Personal information
- Full name: Mohammad Ridoy
- Date of birth: 1 January 2002 (age 24)
- Place of birth: Narayanganj, Bangladesh
- Height: 1.80 m (5 ft 11 in)
- Position: Defensive midfielder

Team information
- Current team: Bashundhara Kings
- Number: 8

Youth career
- 2014–2015: Jurain FA

Senior career*
- Years: Team / Apps / (Gls)
- 2015–2016: Rainbow AC
- 2016: Purbachal Parishad
- 2017: Friends SWO
- 2018–2025: Dhaka Abahani / 59 / (4)
- 2025–: Bashundhara Kings / 13 / (1)

International career^{‡}
- 2015–2018: Bangladesh U16 / 6 / (0)
- 2019–2021: Bangladesh U19 / 9 / (0)
- 2021–: Bangladesh U23 / 6 / (0)
- 2021–: Bangladesh / 27 / (0)

Medal record
Men's football
Representing Bangladesh
SAFF U-16 Championship
| Winner | 2015 Bangladesh | Team |
SAFF U-18 Championship
| Runner-up | 2019 Nepal | Team |

= Mohammad Ridoy =

Bangladeshi footballer

Mohammad Ridoy (মোহাম্মদ হৃদয়; born 1 January 2002) is a Bangladeshi professional footballer who plays as a midfielder for Bangladesh Premier League club Bashundhara Kings and the Bangladesh national team.

==Early career==
Mohammad Ridoy was born on 1 January 2002, in Narayanganj District of Bangladesh. He started his football career in the Narayanganj Rainbow Academy under coach Zakir Hossain. In 2014, he came to Dhaka to participate in the Pioneer Football League with Jurain Football Academy.

==Club career==
Starting from Rainbow AC in the Third Division League, Ridoy progressed through Purbachal Parishad in the Second Division League, and Friends Social Welfare Organization in the Senior Division League of Dhaka. Eventually, while a first-year Accounting student at Fareast International University, Dhaka, he made his mark in the professional Bangladesh Premier League by joining Abahani Limited Dhaka.

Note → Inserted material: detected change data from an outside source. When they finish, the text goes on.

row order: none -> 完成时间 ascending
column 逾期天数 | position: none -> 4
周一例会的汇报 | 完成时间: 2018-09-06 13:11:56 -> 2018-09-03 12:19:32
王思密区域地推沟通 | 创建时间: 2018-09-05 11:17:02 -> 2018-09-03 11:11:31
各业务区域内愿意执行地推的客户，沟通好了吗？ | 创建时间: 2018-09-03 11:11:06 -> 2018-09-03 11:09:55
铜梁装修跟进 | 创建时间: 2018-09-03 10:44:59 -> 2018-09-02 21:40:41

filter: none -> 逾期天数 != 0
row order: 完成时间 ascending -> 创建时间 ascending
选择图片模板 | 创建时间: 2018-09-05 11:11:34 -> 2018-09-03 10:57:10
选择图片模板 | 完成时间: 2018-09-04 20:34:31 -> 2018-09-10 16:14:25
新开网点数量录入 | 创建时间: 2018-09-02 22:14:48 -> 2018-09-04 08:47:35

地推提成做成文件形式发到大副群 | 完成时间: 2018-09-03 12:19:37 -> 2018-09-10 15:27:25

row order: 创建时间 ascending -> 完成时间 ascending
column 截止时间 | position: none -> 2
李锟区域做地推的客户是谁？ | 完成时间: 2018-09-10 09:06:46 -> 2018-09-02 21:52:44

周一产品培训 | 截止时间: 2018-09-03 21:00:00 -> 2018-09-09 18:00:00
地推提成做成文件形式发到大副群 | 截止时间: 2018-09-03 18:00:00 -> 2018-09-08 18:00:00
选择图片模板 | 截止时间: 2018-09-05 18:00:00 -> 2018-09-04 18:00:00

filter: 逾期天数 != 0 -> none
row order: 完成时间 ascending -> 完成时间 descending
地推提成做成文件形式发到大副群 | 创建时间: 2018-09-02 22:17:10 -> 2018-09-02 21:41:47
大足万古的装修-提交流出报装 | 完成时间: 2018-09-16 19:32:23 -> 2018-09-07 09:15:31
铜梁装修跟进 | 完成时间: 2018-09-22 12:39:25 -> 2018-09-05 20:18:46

===Abahani Limited Dhaka===
Ridoy initially joined Abahani for the 2018 BFF U-18 Football Tournament, but couldn't participate due to prior Senior Division League participation. He eventually secured a permanent deal after the initial trials. On 29 July 2019, Ridoy made his competitive debut for the club as a stoppage time substitute during a 4–1 victory over Sheikh Jamal Dhanmondi Club in the 2018–19 Bangladesh Premier League.

Ridoy's performance against the league champions Bashundhara Kings during the final matchday of the 2020–21 Bangladesh Premier League season on 20 September 2021, impressed BFF president and former national team captain, Kazi Salahuddin. After the game, Salahuddin personally told the national team coaching staff to include Ridoy in the preliminary squad for the 2021 SAFF Championship.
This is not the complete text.